俗に言われる「ゾーン」という領域ですね。
ええ、私もそのとき「ゾーン」に入ってました。
だって、とてもゆっくりと床に落ちるソフトを見たのですから。
…あとは敗戦処理です。
ティッシュを集め、ソフト(だった物体)をかき集め、涙ながらに別れを告げる。
そして汚れた床を掃除しようと、お店に雑巾を借りに行きました。
…雑巾、かして、ください…
ほんの数十秒前にソフトを巻いていたあのいかつい男性の店員は、私の「ハ」の字の眉とあるべき部分がないコーンを見て全て悟ったのでしょう。
…はい、雑巾。そんで、そのコーンこっちへ。左手のつきあたりに水道があるから、そこで手を洗って。
その男性は面倒臭そうな仕草をしながらも、どこか嬉しそうではありませんか!
手を洗いながらその男性を見ていると、
「もうっ!仕方ないんだからッ!」
というような台詞を喋るツンデレ娘に見えてきたのは、私が暑さで頭をやられていたのではないと思われます。

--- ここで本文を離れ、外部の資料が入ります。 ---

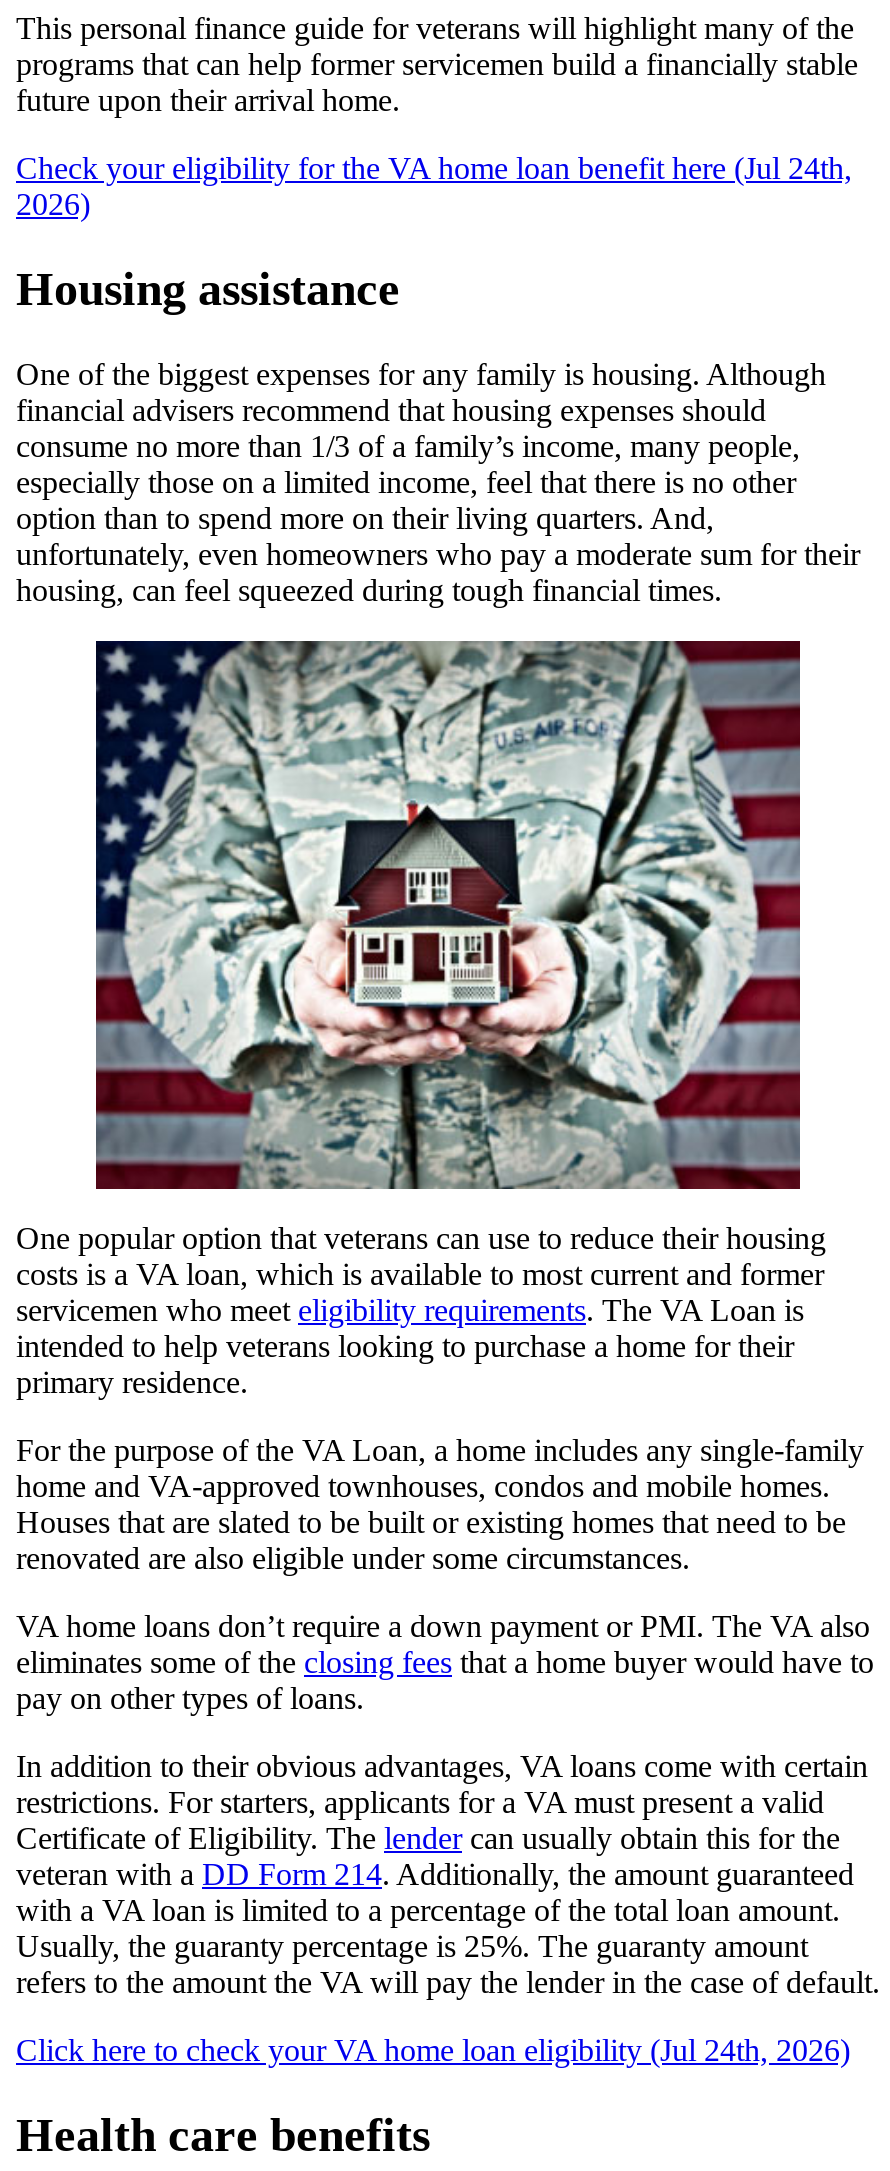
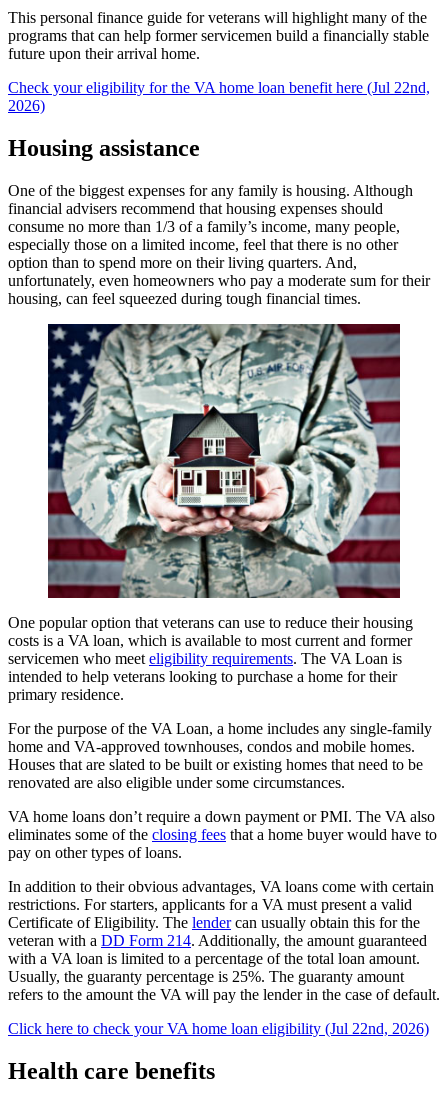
- Check your eligibility for the VA home loan benefit here (Jul 24th,
+ Check your eligibility for the VA home loan benefit here (Jul 22nd,

- Click here to check your VA home loan eligibility (Jul 24th, 2026)
+ Click here to check your VA home loan eligibility (Jul 22nd, 2026)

…はい、これ。まっすぐ気をつけて持たないとダメだよ。
そう言って新しいソフトを渡してくれた男性に、私は深々とお礼を言って、懲りずにフォトジェニックにこだわって外へいそいそと歩いていくのでした。
とてもよく陥る錯覚なのですが、私たちは愛されようとして完璧を目指します。
あれもこれも、他人から見て完璧にしていれば、愛されるだろう。
それは過去に素の自分を出して愛されなかったという悲しい記憶からくる防衛本能なのですが、残念ながら真実ではありません。
ベストセラー作家のひすいこたろう さんの言葉に、
人は長所で尊敬され、
短所で愛される
という名言があります。
とても深い真実を捉えており、私の好きな言の葉の一つです。
欠点、というのは、欠けている点。
空いているとことに、周りの人は惹きつけられるのです。
自分が短所や欠点、失敗をさらけ出すことは、周りにとって恩恵です。
だって、手を貸したり、力になったり、頼りにされたりすることができるのですから。
そう、いかつい風貌なのにツンデレ娘のようなあの店員のように。
そして、その助けてもらったことに対して、「ありがとう」という最強の癒しの言葉を伝えることができるのです。
そんな循環がたくさんある人生、それは豊かな人生と言えるのではないでしょうか。
梓川サービスエリアのイートインの男性の店員さま。
おかげでとても暖かな気持ちになれました。
どうもありがとうございました。
二度目のバニラ&チョコレートソフト。
夏空の夕暮れとともに。
とてもおいしゅうございました。